WHAT YOU SHOULD DO => Transcribe the following entries letter for letter, without the pictures.

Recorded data
========================================
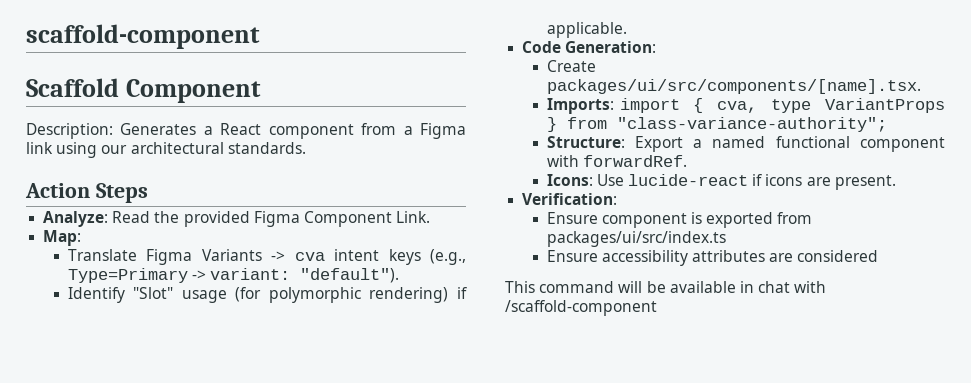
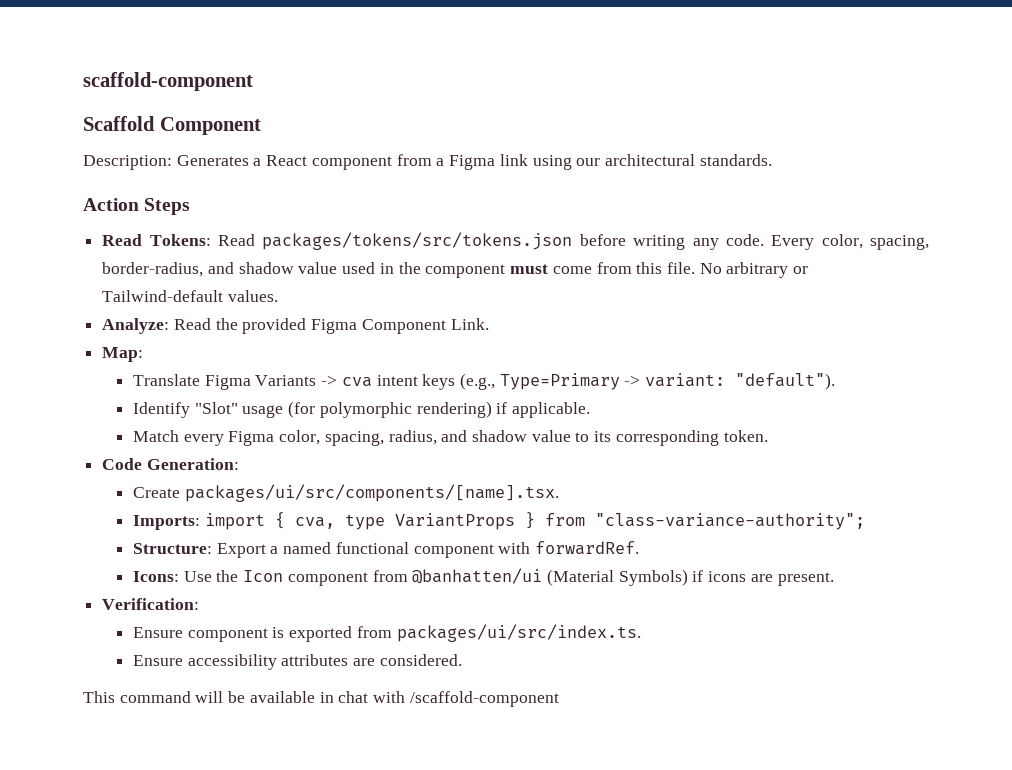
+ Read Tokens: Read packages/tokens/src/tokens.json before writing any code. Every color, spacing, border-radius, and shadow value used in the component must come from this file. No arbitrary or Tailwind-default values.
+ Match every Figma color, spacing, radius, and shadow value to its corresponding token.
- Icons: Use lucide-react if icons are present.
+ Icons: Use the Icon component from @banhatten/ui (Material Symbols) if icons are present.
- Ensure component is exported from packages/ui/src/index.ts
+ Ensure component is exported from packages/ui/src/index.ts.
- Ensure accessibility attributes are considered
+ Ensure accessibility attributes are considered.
========================================
COMPLETED TASK =>
+ Read Tokens: Read packages/tokens/src/tokens.json before writing any code. Every color, spacing, border-radius, and shadow value used in the component must come from this file. No arbitrary or Tailwind-default values.
+ Match every Figma color, spacing, radius, and shadow value to its corresponding token.
- Icons: Use lucide-react if icons are present.
+ Icons: Use the Icon component from @banhatten/ui (Material Symbols) if icons are present.
- Ensure component is exported from packages/ui/src/index.ts
+ Ensure component is exported from packages/ui/src/index.ts.
- Ensure accessibility attributes are considered
+ Ensure accessibility attributes are considered.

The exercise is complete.